Bonefish and Tarpon Trust


Permit, Atlantic tarpon


United States



A multi-state approach to manage Atlantic tarpon and permit in the Florida Keys

In the Caribbean Sea, the Atlantic Ocean and the Gulf of Mexico, permit and Atlantic tarpon play important roles in the ecosystem and support valuable recreational fisheries. Found in tidal flats, near-shore reefs, and shipwrecks, these species are highly migratory and form important ecological connections between geographic regions and habitats. However, their distributions are largely unknown. 
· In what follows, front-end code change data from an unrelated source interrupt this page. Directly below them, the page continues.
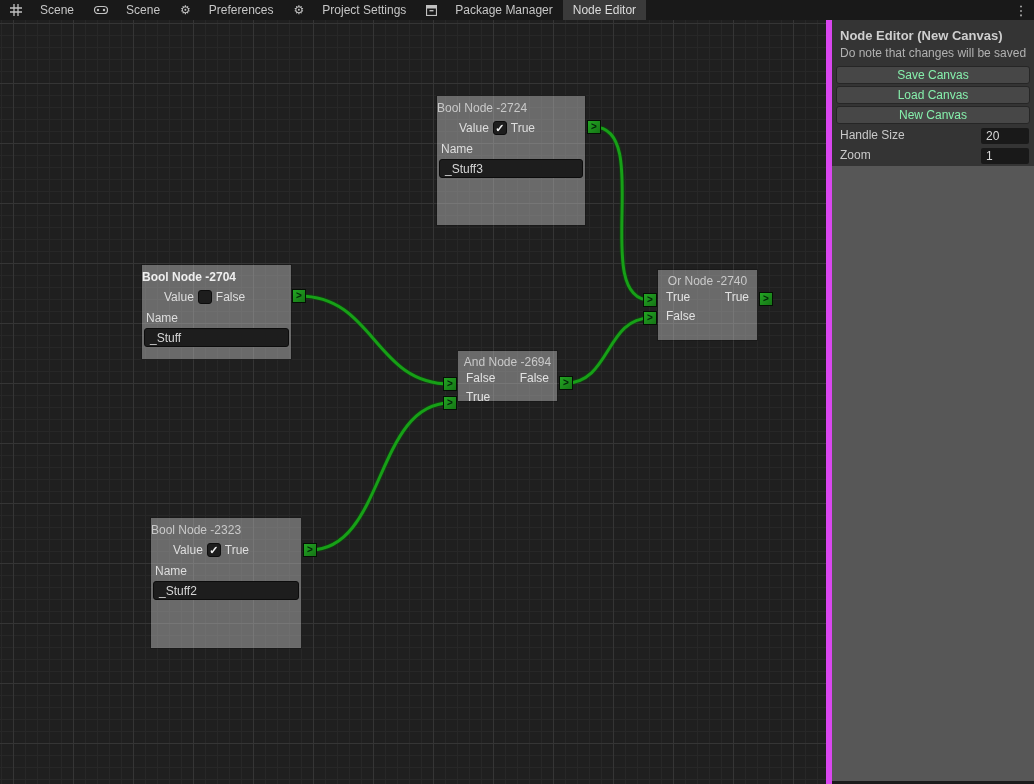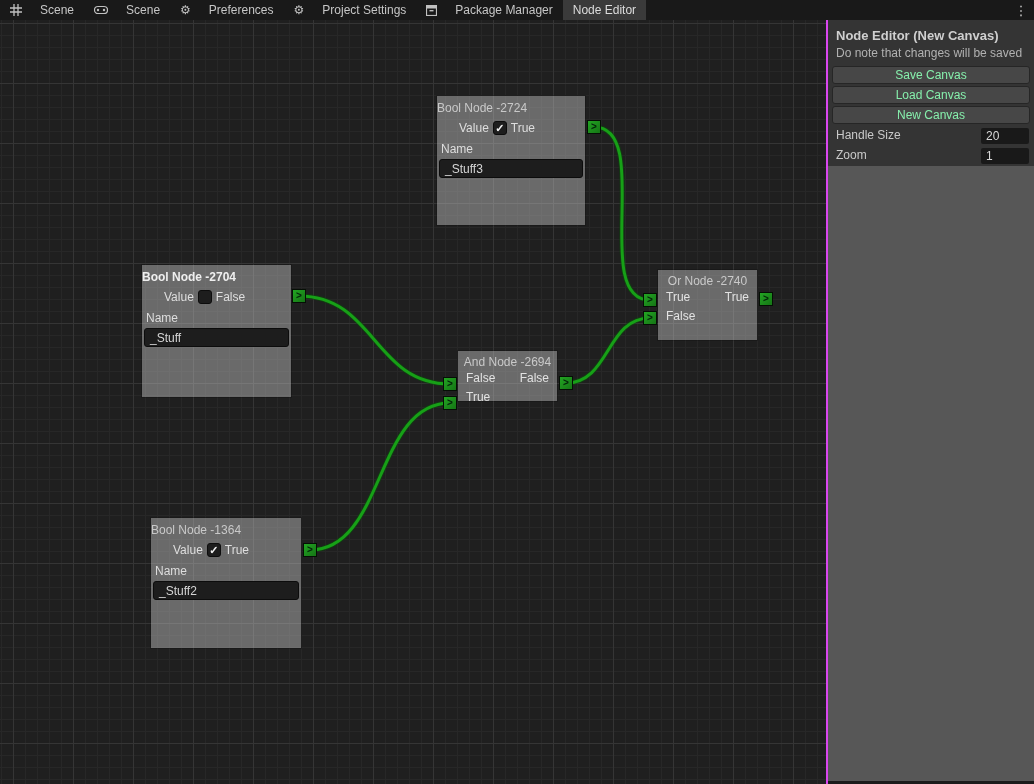"Node Editor (New Canvas)" .sidepanel { border-left: 2px solid #d946ef -> 6px solid #d946ef }
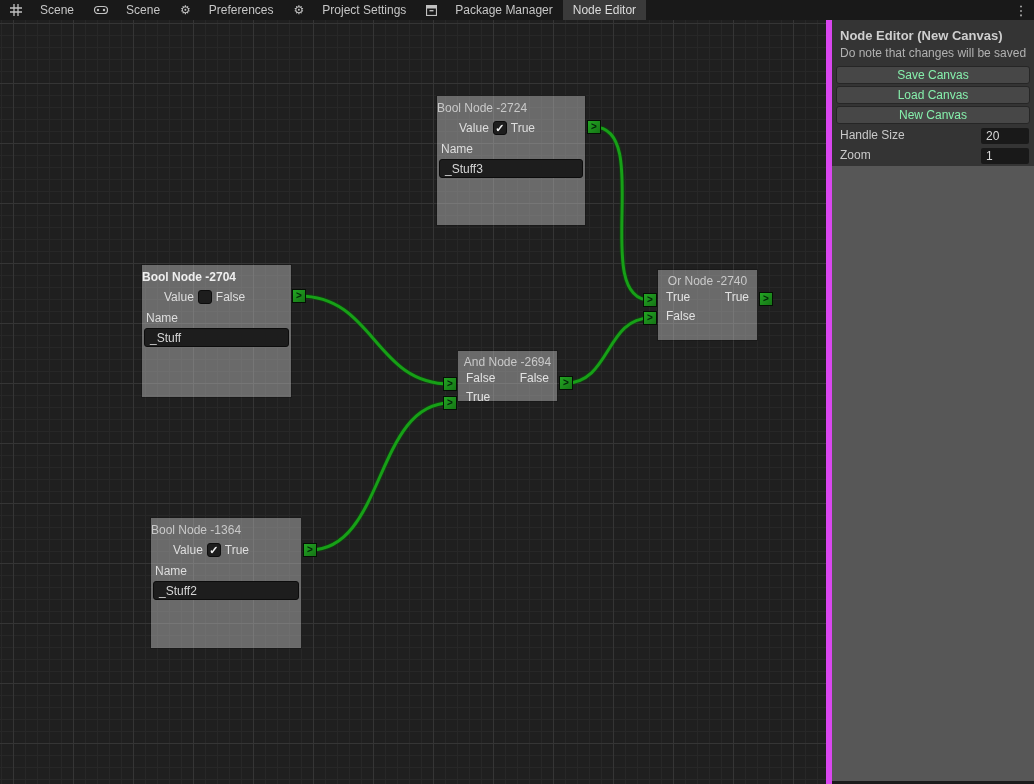"Bool Node -2704" div.node { height: 132px -> 94px }
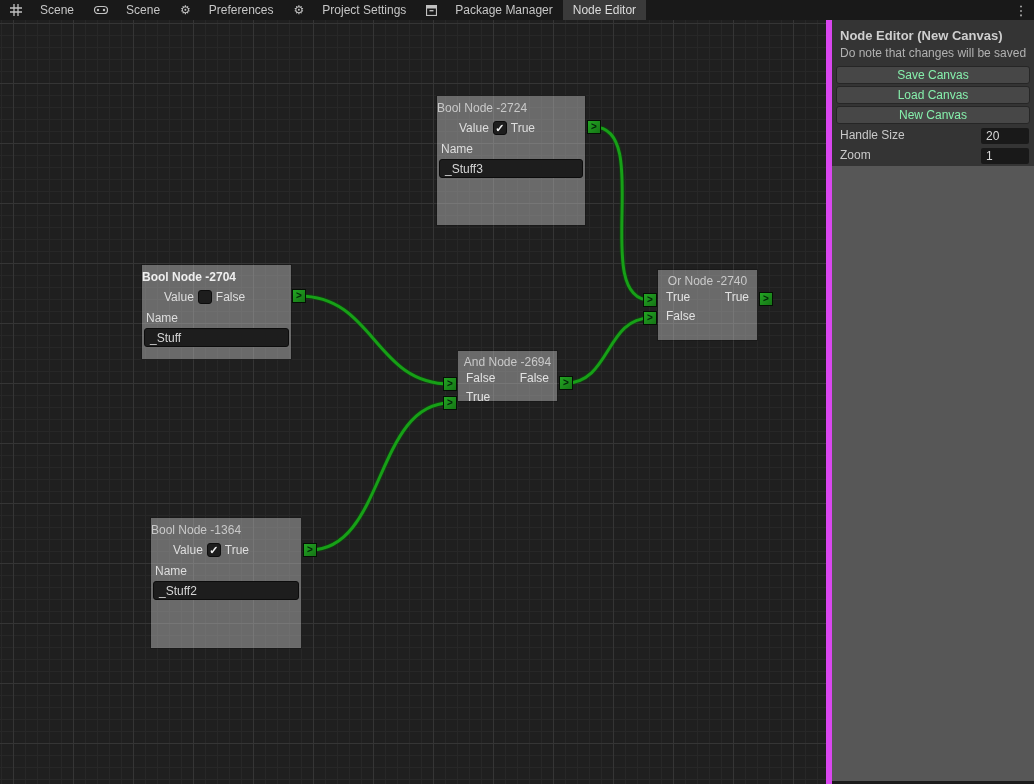"Bool Node -1364" div.node-title { text: -1364 -> -2323 }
Researchers in the Florida Keys are tracking the distribution and habitat use of permit and tarpon using an array of 75 acoustic receivers to better understand the impacts of human activities on the species, as well as their role in the ecosystem. Data gathered will be used to support regional conservation and management planning. To date, data has revealed mature tarpon moving over 1,000km along the United States’ east coast and permit moving outside of current protected areas to spawn. These findings highlight the importance of multi-state cooperative management strategies, and researchers aim to provide a comprehensive picture of species’ range. 

This long term acoustic telemetry project is conducted by the Bonefish and Tarpon Trust, Carleton University, the University of Massachusetts Amherst, and the Florida Fish and Wildlife Conservation Commission and in collaboration with both the Florida Acoustic Telemetry Network (FACT) and the Integrated Tracking of Animals in the Gulf of Mexico (iTAG) network.